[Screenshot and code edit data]

Segment Open

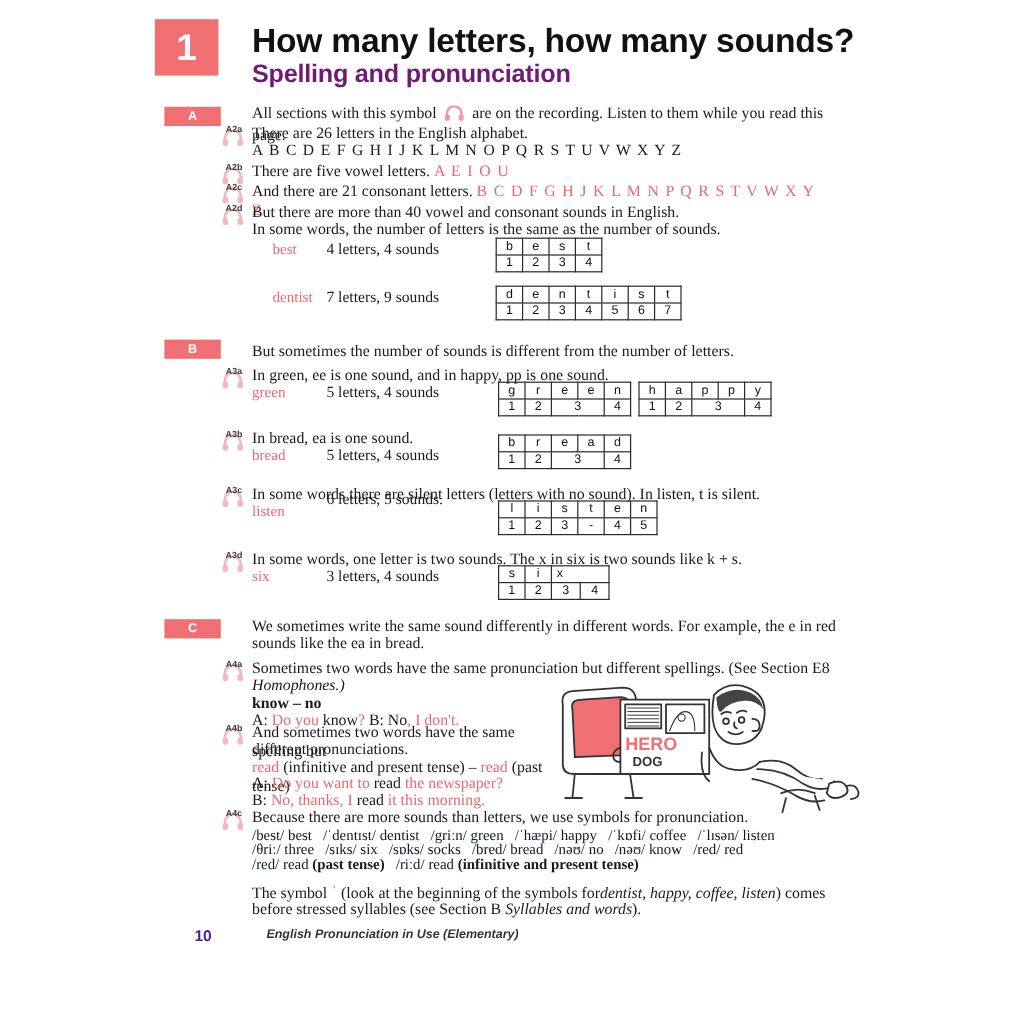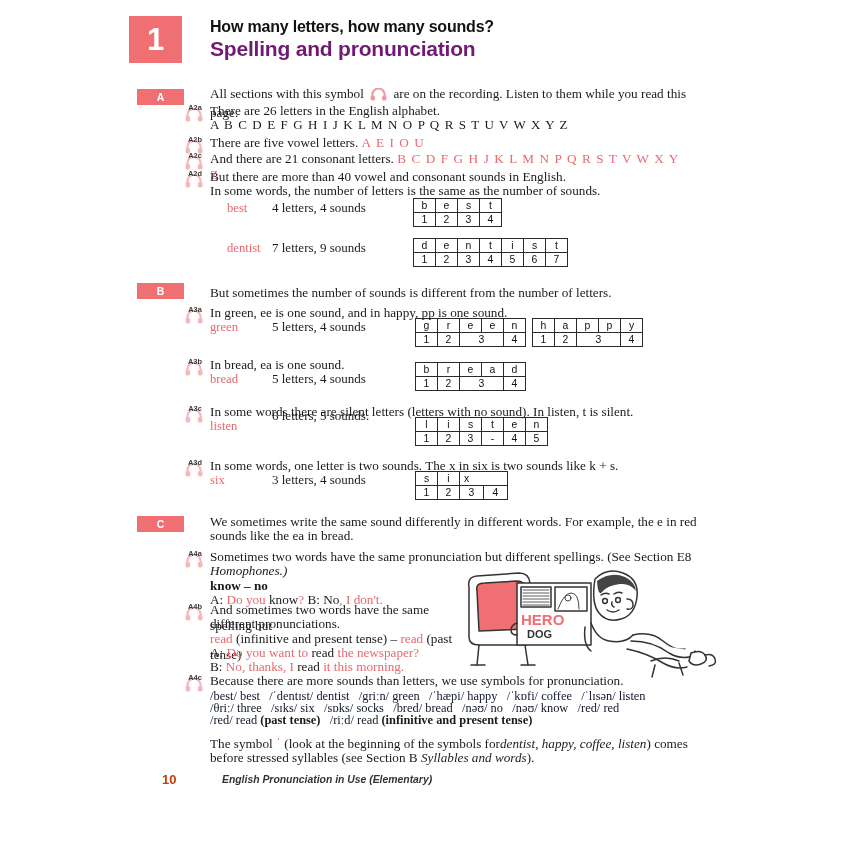--- a/index.html
+++ b/index.html
@@ -25,7 +25,7 @@
   .title-wrap{position:absolute;left:210px;top:18px;width:620px;}
   .title-main{
     font-family:"Liberation Sans", sans-serif;
-    font-size:16px;font-weight:700;color:#111;letter-spacing:-0.2px;
+    font-size:28px;font-weight:700;color:#111;letter-spacing:-0.2px;
     line-height:1.12;
   }
   .title-sub{

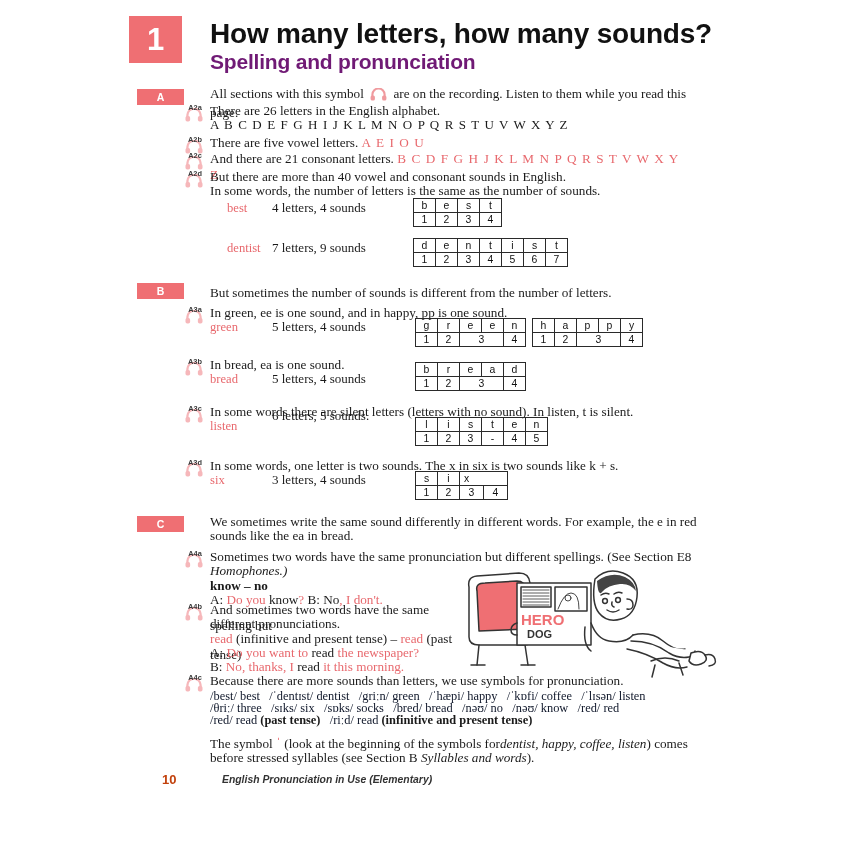--- a/index.html
+++ b/index.html
@@ -79,7 +79,7 @@
   .foot-num{
     position:absolute;left:162px;top:772px;
     font-family:"Liberation Sans", sans-serif;
-    font-size:13px;font-weight:700;color:#c2410c;
+    font-size:13px;font-weight:700;color:#4c1d95;
   }
   .foot-txt{
     position:absolute;left:222px;top:774px;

Segment Closed

• Your assignment:
Copy out all the data above exactly as written. Skip the pictures.

• Reply:
--- a/index.html
+++ b/index.html
@@ -25,7 +25,7 @@
   .title-wrap{position:absolute;left:210px;top:18px;width:620px;}
   .title-main{
     font-family:"Liberation Sans", sans-serif;
-    font-size:16px;font-weight:700;color:#111;letter-spacing:-0.2px;
+    font-size:28px;font-weight:700;color:#111;letter-spacing:-0.2px;
     line-height:1.12;
   }
   .title-sub{

--- a/index.html
+++ b/index.html
@@ -79,7 +79,7 @@
   .foot-num{
     position:absolute;left:162px;top:772px;
     font-family:"Liberation Sans", sans-serif;
-    font-size:13px;font-weight:700;color:#c2410c;
+    font-size:13px;font-weight:700;color:#4c1d95;
   }
   .foot-txt{
     position:absolute;left:222px;top:774px;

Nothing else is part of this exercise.